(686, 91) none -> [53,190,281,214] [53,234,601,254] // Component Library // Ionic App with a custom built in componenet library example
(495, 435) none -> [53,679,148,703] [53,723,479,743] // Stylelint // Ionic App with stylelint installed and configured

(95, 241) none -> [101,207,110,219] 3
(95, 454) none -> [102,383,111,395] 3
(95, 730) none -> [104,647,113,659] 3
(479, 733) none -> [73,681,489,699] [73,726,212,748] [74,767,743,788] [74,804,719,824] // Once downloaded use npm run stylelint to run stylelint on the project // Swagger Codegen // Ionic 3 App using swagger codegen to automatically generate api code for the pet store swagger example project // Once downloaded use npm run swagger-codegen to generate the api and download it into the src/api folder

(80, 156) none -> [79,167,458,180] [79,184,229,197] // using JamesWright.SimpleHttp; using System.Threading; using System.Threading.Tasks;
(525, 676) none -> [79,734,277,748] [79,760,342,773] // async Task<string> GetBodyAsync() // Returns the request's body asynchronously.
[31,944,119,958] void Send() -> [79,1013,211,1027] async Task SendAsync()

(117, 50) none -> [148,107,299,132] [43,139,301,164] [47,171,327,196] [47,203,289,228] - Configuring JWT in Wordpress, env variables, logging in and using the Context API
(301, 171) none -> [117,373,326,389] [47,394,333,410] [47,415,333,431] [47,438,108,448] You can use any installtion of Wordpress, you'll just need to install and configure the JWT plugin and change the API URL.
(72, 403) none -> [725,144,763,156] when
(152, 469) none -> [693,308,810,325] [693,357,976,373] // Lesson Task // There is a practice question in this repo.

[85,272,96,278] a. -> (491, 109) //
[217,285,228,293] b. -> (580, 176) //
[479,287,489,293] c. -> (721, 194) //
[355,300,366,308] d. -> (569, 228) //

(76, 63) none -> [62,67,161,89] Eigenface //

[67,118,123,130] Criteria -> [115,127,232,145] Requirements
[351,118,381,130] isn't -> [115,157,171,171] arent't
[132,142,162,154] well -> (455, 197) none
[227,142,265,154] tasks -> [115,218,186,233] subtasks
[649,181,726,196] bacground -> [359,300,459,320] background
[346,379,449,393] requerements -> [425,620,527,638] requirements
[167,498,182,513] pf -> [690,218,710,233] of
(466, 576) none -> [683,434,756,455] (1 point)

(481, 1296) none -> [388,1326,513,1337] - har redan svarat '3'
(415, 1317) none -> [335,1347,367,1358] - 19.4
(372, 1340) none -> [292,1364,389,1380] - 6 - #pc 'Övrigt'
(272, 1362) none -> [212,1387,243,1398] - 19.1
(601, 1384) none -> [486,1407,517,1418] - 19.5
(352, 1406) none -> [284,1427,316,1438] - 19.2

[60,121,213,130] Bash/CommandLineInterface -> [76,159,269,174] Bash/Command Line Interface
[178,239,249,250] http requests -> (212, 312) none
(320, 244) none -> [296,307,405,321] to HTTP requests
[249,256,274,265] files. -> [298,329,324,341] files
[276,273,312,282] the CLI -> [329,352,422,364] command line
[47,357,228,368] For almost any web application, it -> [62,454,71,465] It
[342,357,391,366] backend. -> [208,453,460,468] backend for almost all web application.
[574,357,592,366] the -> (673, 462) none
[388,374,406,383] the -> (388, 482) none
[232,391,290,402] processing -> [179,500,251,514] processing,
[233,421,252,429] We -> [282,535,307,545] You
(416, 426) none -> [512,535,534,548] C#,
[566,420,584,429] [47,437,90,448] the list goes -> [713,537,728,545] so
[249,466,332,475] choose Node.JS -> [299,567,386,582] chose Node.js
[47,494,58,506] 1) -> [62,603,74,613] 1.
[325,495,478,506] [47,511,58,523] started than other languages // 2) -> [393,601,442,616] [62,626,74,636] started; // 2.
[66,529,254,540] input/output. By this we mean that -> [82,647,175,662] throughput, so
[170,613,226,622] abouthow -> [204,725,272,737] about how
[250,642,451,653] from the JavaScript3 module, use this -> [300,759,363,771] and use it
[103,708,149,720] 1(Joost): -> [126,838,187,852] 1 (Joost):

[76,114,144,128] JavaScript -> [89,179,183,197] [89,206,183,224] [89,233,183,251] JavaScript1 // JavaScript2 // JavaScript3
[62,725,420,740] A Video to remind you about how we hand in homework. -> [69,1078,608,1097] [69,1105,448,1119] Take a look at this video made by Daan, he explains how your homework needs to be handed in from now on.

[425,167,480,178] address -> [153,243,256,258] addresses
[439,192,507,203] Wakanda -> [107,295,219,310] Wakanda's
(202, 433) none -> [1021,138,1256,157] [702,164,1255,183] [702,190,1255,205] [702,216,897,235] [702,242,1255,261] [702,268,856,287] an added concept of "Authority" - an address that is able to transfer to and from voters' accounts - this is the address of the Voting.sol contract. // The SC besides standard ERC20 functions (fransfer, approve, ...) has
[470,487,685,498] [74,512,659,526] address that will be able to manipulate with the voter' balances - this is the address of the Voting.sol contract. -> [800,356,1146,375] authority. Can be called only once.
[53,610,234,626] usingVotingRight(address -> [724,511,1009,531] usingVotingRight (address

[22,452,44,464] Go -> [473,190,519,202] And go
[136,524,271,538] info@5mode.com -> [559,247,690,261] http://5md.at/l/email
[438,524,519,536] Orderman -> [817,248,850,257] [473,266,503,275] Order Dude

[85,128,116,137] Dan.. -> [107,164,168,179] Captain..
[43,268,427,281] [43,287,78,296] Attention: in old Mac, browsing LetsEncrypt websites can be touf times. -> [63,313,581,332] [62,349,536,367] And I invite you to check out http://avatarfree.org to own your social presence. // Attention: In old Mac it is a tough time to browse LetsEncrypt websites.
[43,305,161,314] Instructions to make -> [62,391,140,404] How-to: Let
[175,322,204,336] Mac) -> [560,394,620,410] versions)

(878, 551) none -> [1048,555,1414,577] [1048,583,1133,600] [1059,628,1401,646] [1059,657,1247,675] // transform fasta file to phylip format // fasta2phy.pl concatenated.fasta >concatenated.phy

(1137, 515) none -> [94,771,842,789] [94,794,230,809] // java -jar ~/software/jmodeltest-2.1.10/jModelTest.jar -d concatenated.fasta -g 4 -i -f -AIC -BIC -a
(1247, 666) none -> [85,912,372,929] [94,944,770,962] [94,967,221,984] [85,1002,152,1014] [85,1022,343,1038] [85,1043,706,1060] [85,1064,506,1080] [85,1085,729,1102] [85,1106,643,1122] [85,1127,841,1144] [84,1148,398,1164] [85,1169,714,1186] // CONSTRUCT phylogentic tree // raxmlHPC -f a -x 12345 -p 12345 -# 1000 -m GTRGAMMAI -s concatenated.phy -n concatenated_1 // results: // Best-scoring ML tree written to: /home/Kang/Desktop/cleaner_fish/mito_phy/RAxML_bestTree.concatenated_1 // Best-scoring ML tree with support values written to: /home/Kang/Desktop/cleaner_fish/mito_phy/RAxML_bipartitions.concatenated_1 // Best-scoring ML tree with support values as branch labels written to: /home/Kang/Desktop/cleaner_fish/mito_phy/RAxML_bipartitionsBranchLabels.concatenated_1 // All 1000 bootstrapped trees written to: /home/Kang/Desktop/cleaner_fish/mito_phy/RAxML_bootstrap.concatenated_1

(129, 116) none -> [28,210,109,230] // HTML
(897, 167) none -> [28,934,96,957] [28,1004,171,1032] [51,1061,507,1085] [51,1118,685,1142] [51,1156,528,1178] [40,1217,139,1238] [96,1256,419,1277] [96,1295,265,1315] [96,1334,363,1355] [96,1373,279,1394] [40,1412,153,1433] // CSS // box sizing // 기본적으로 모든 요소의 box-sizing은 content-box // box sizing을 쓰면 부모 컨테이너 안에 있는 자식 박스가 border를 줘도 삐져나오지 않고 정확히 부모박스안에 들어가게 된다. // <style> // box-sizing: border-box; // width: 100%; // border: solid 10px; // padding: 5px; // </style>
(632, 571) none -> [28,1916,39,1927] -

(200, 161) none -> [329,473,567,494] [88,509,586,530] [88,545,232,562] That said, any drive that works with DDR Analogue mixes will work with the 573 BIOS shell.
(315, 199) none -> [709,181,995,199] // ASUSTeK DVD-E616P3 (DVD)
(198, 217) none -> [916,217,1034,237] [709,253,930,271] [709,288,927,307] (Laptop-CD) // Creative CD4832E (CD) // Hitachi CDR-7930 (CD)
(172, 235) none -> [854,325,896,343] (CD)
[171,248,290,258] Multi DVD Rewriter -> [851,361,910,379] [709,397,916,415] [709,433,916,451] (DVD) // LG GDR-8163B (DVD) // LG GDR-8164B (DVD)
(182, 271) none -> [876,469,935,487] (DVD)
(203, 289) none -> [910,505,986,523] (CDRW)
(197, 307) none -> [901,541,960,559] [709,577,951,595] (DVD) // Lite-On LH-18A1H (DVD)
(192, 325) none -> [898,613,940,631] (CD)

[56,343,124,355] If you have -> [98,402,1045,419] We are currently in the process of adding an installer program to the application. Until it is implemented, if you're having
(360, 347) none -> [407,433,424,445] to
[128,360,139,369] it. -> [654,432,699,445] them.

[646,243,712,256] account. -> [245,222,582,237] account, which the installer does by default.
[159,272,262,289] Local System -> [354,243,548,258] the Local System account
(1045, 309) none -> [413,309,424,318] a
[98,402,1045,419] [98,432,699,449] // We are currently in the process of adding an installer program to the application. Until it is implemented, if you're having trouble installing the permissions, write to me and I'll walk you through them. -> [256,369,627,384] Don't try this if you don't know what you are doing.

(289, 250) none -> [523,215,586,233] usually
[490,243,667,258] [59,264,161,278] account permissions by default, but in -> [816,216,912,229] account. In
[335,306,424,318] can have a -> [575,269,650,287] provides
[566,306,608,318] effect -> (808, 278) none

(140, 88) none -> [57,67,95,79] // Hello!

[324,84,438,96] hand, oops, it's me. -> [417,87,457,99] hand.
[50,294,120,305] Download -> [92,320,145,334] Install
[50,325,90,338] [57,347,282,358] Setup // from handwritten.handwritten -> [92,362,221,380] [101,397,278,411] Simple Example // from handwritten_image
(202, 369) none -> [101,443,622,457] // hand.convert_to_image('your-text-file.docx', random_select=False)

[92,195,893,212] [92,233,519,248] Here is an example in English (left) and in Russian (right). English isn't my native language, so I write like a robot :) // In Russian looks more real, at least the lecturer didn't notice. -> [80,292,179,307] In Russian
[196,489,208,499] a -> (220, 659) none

● **What is expected**:
Begin at the line that has "(200, 161) none" in the entries above; stop after the line that has "(1045, 309) none -> [413,309,424,318] a". Transcribe exactly those lines and no others.

● **Solution**:
(200, 161) none -> [329,473,567,494] [88,509,586,530] [88,545,232,562] That said, any drive that works with DDR Analogue mixes will work with the 573 BIOS shell.
(315, 199) none -> [709,181,995,199] // ASUSTeK DVD-E616P3 (DVD)
(198, 217) none -> [916,217,1034,237] [709,253,930,271] [709,288,927,307] (Laptop-CD) // Creative CD4832E (CD) // Hitachi CDR-7930 (CD)
(172, 235) none -> [854,325,896,343] (CD)
[171,248,290,258] Multi DVD Rewriter -> [851,361,910,379] [709,397,916,415] [709,433,916,451] (DVD) // LG GDR-8163B (DVD) // LG GDR-8164B (DVD)
(182, 271) none -> [876,469,935,487] (DVD)
(203, 289) none -> [910,505,986,523] (CDRW)
(197, 307) none -> [901,541,960,559] [709,577,951,595] (DVD) // Lite-On LH-18A1H (DVD)
(192, 325) none -> [898,613,940,631] (CD)

[56,343,124,355] If you have -> [98,402,1045,419] We are currently in the process of adding an installer program to the application. Until it is implemented, if you're having
(360, 347) none -> [407,433,424,445] to
[128,360,139,369] it. -> [654,432,699,445] them.

[646,243,712,256] account. -> [245,222,582,237] account, which the installer does by default.
[159,272,262,289] Local System -> [354,243,548,258] the Local System account
(1045, 309) none -> [413,309,424,318] a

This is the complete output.